Por su parte, los frentistas afectados aseguran estar cansados de perder sus pertenencias y reclaman una solución habitacional.

 

Denuncias

En tanto, en el barrio Los Grillos, los vecinos denunciaron malos tratos e insultos por parte de un funcionario municipal, al que le habrían solicitado ayuda.

“Vivimos en el fondo y el arroyo (un brazo del Luján que pasa junto al frigorífico Amancay) se desbordó como cada vez que llueve y volvimos a perder todo lo que teníamos”, relató uno de los damnificados Juan Manuel Santillán, que agregó: “ya le mandé tres cartas al intendente (Humberto Zúccaro) pidiéndole que rellenen los terrenos y nunca me contestó. Somos 6 familias que compramos terrenos ahí”.

Otro de los habitantes de la zona, Francisco Martínez, explicó que tras la inundación, llevaron sus casillas a terrenos más altos, junto a las vías del ferrocarril San Martín.

El joven aseguró que allí, ya hay varias “casillas instaladas” y contó: “Vino un hombre de la Municipalidad y nos dijo que nosotros nos teníamos que ir de ahí, porque no estábamos autorizados, nos insultó y nos quiso sacar las cosas a la fuerza”.

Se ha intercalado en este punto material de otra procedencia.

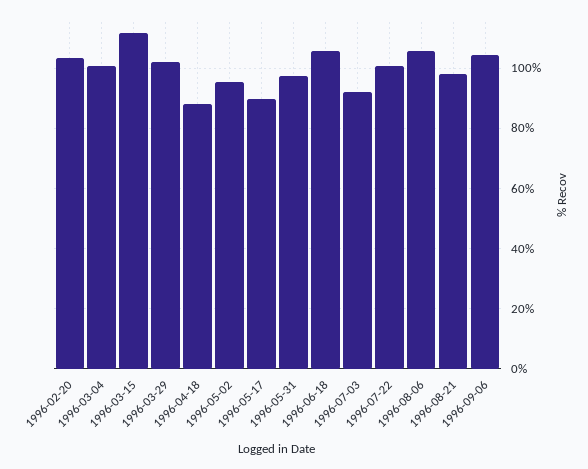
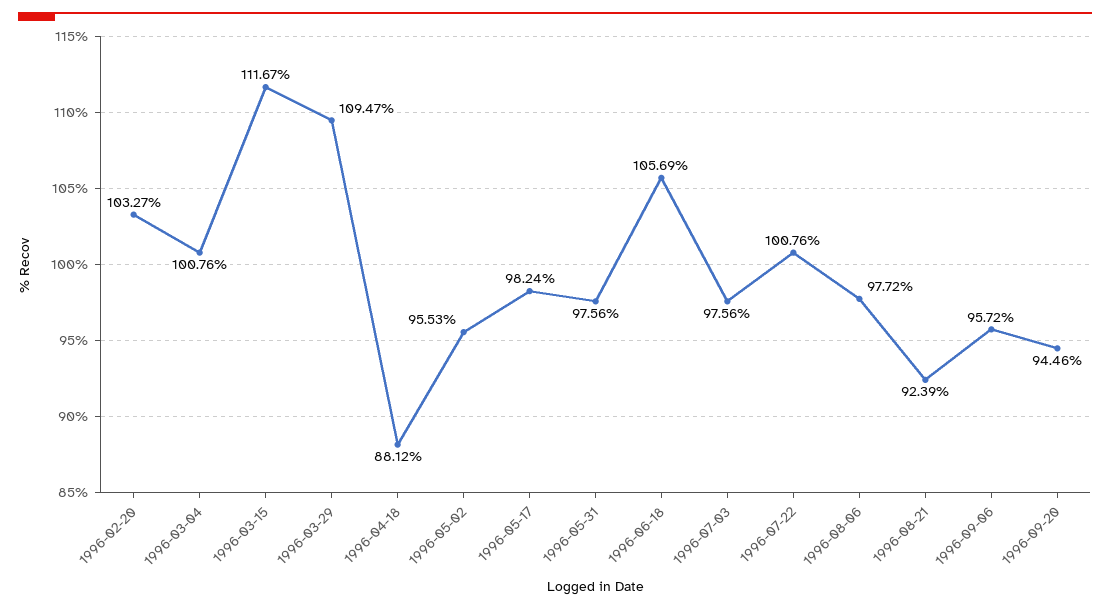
1996-03-29: 102 -> 109.47
1996-05-17: 90 -> 98.24
1996-07-03: 92 -> 97.56
1996-08-06: 106 -> 97.72
1996-08-21: 98 -> 92.39
1996-09-06: 104 -> 95.72
1996-09-20: none -> 94.46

Miriam Cervantes, otra vecina de Los Grillos, remarcó: “no recibimos ayuda del Municipio, al contrario, mandaron a un maleducado inoperante que nos insultó y nos quiso sacar con violencia”.

Santillán remarcó: “se nos mojó todo, ni para comer tenemos” y agregó: “para volver a donde estábamos necesitamos que nos den tierra para rellenar los terrenos, nosotros no tenemos el dinero para comprarla, porque trabajamos haciendo changas, pero sí, ofrecemos juntar entre todos plata para pagarles el combustible de los camiones”.

 

94

son las personas que aún permanecen evacuadas en los centros de atención del Municipio. Mientras otros cientos de vecinos siguen autoevacuados sin poder volver a sus casas.

 

El dato 

En el barrio Los Grillos, aseguran que un hombre llamado Jorge y que vive en la zona, fue quien vendió los terrenos que están a la vera del río, sin ser el propietario y que sigue ofreciendo tierras en la zona.

 

Tierra, la raíz del problema

La pelea por un lugar donde vivir 

Los evacuados y autoevacuados tienen como denominador común, no tener otra posibilidad que haber instalado sus casas en zonas inundables pertenecientes al cauce del río. Algunos compraron esos terrenos a precios muy bajos e incluso fueron estafados por personas que no son los dueños de esas tierras, pero igual los comercializan.

Pero lejos de comprender que están en situaciones similares y solidarizarse entre sí, la desesperación por tener una vivienda, provoca que se genere un reclamo discriminatorio, una guerra de pobres contra pobres.

Según cuentan los propios protagonistas, esa pelea entre los afectados, se da a la hora del reparto de comida, ropa y agua e incluso alcanza a niveles de xenofobia que despiertan preocupación por el odio y el rencor con el que lo expresan.

Ayer, vecinos que habían perdido todo y que aún no podían volver a sus casas, apuntaron a vecinos extranjeros que viven en sus mismas condiciones: “habría que ir y sacarlos, son todos usurpadores que están en los terrenos más altos y nadie les dice nada. A nosotros que somos argentinos, nos niegan un pedazo de tierra, que nos corresponde”, “¿Qué tenemos que hacer cambiarnos la nacionalidad para que nos ayuden?”.